Itemized modification records
↓↓↓
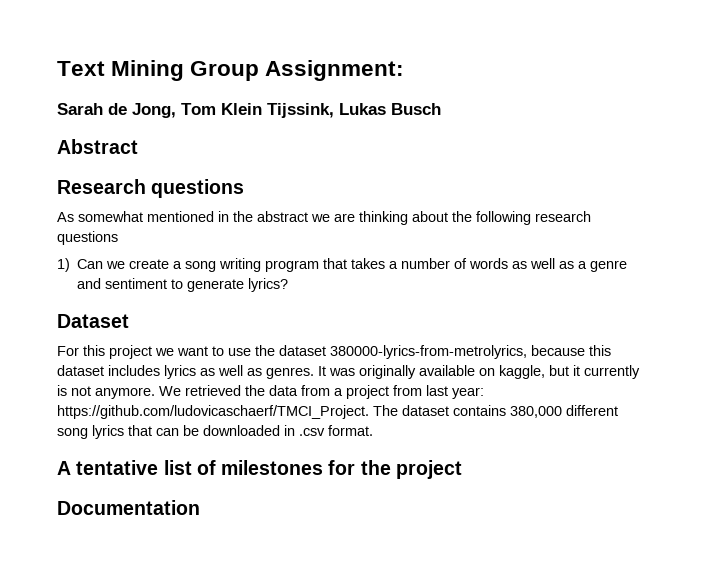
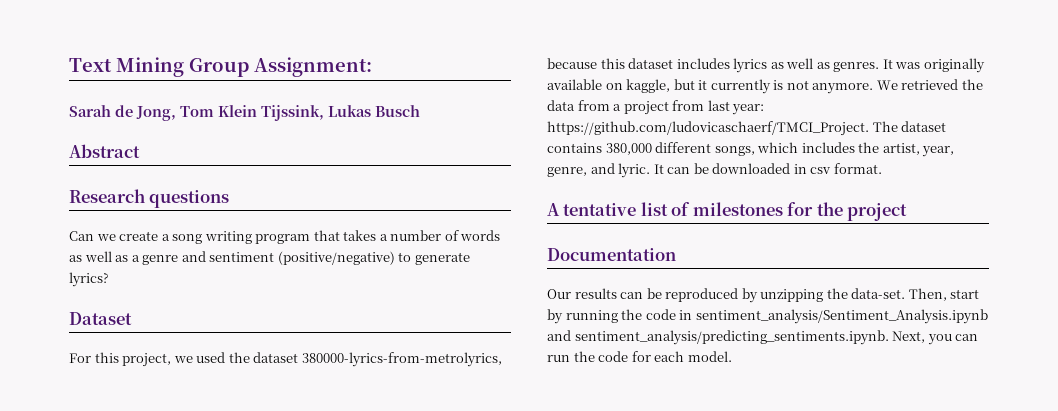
- As somewhat mentioned in the abstract we are thinking about the following research questions
- 1) Can we create a song writing program that takes a number of words as well as a genre and sentiment to generate lyrics?
+ Can we create a song writing program that takes a number of words as well as a genre and sentiment (positive/negative) to generate lyrics?
- For this project we want to use the dataset 380000-lyrics-from-metrolyrics, because this dataset includes lyrics as well as genres.
+ For this project, we used the dataset 380000-lyrics-from-metrolyrics, because this dataset includes lyrics as well as genres.
- We retrieved the data from a project from last year: https://github.com/ludovicaschaerf/TMCI_Project. The dataset contains 380,000 different song lyrics that can be downloaded in .csv format.
+ We retrieved the data from a project from last year: https://github.com/ludovicaschaerf/TMCI_Project. The dataset contains 380,000 different songs, which includes the artist, year, genre, and lyric. It can be downloaded in csv format.
+ Our results can be reproduced by unzipping the data-set. Then, start by running the code in sentiment_analysis/Sentiment_Analysis.ipynb and sentiment_analysis/predicting_sentiments.ipynb. Next, you can run the code for each model.

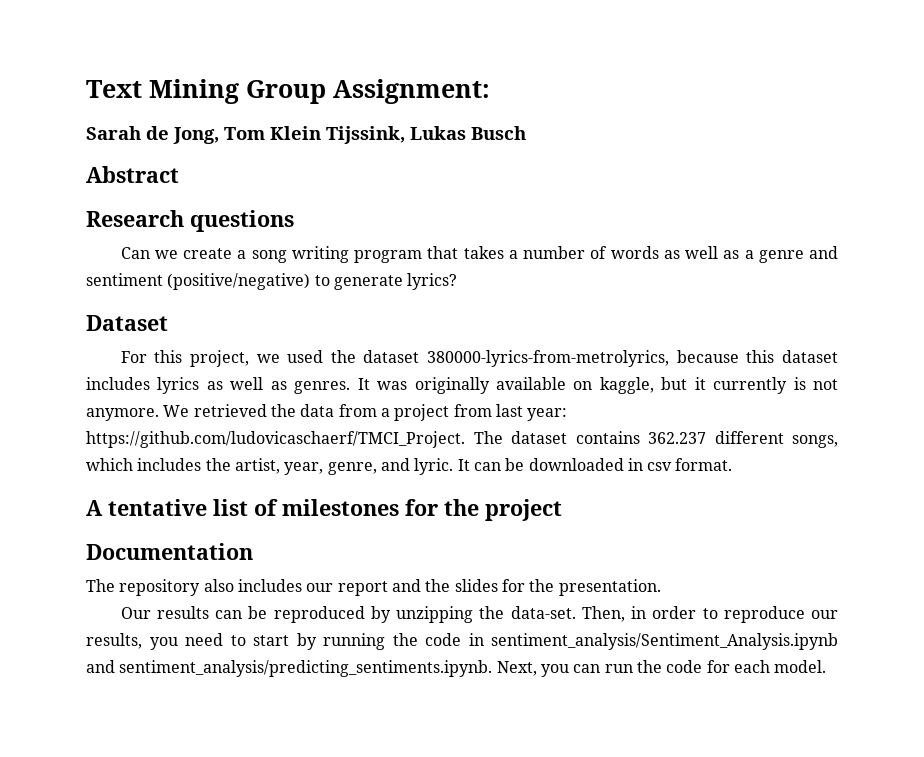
- We retrieved the data from a project from last year: https://github.com/ludovicaschaerf/TMCI_Project. The dataset contains 380,000 different songs, which includes the artist, year, genre, and lyric.
+ We retrieved the data from a project from last year: https://github.com/ludovicaschaerf/TMCI_Project. The dataset contains 362.237 different songs, which includes the artist, year, genre, and lyric.
+ The repository also includes our report and the slides for the presentation.
- Then, start by running the code in sentiment_analysis/Sentiment_Analysis.ipynb and sentiment_analysis/predicting_sentiments.ipynb. Next, you can run the code for each model.
+ Then, in order to reproduce our results, you need to start by running the code in sentiment_analysis/Sentiment_Analysis.ipynb and sentiment_analysis/predicting_sentiments.ipynb. Next, you can run the code for each model.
↑↑↑
From the entries above, select each line containing the string "genres".

- For this project we want to use the dataset 380000-lyrics-from-metrolyrics, because this dataset includes lyrics as well as genres.
+ For this project, we used the dataset 380000-lyrics-from-metrolyrics, because this dataset includes lyrics as well as genres.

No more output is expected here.